(Action item): From the line containing "- Lorann Pate" to the end of the listing, copy each line exactly and leave out all others.

(The input):
=-=-=

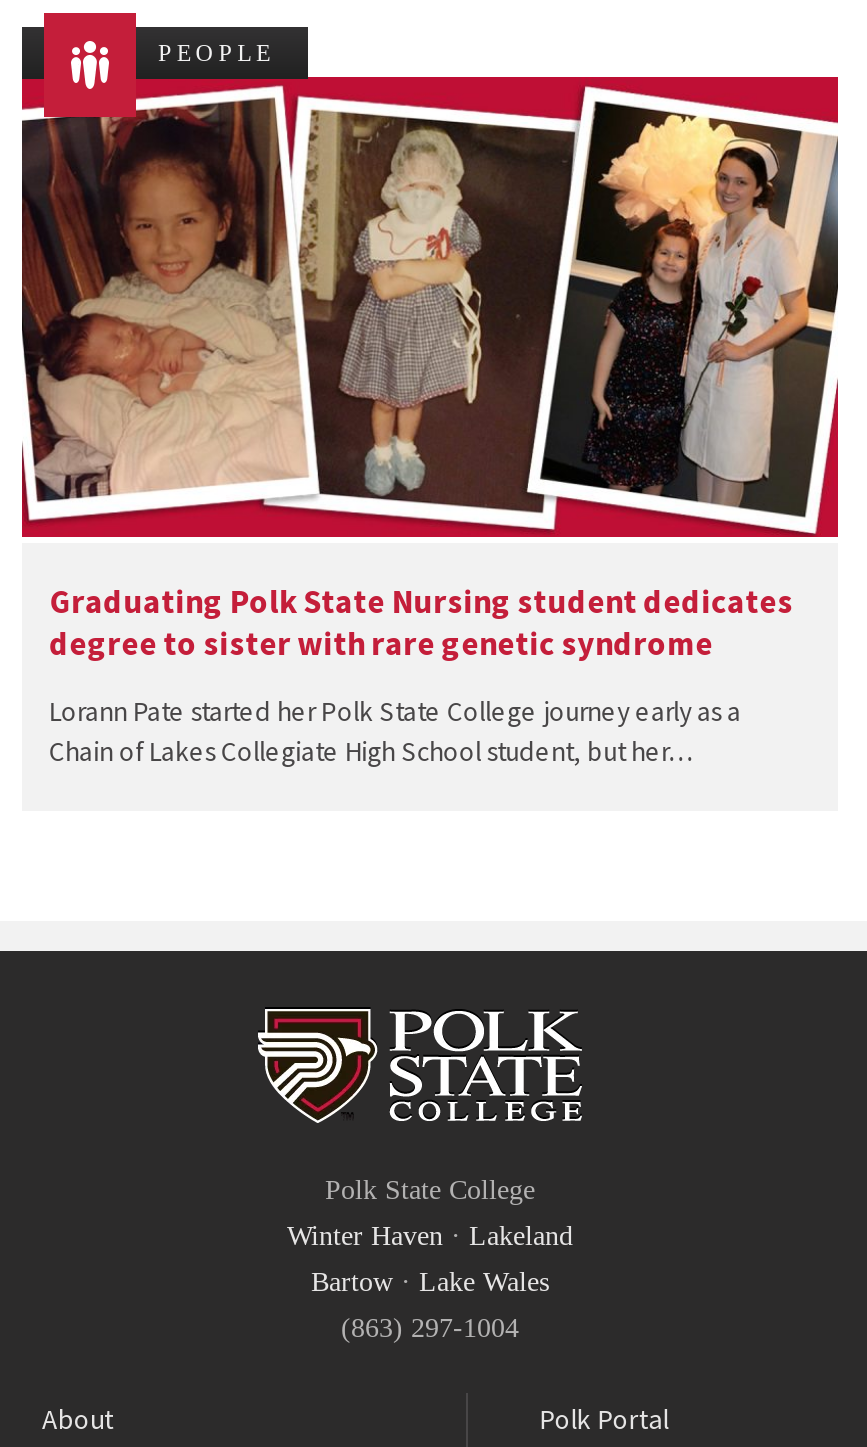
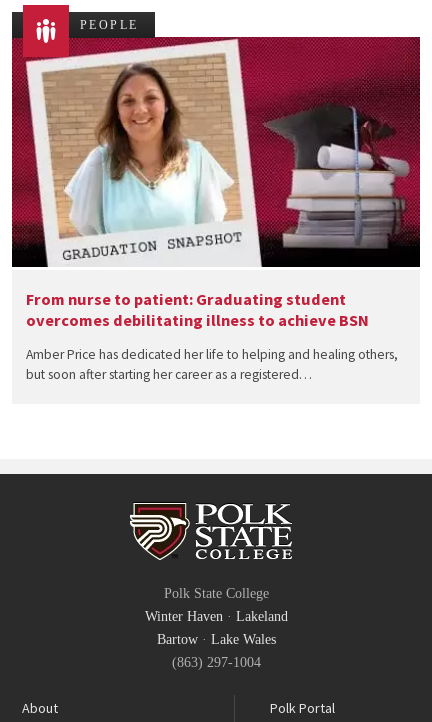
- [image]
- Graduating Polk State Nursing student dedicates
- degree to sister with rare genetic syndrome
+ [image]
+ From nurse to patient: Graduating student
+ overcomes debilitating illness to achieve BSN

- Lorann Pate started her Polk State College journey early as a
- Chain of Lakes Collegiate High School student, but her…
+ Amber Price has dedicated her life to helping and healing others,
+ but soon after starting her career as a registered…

=-=-=

(Result of the exercise):
- Lorann Pate started her Polk State College journey early as a
- Chain of Lakes Collegiate High School student, but her…
+ Amber Price has dedicated her life to helping and healing others,
+ but soon after starting her career as a registered…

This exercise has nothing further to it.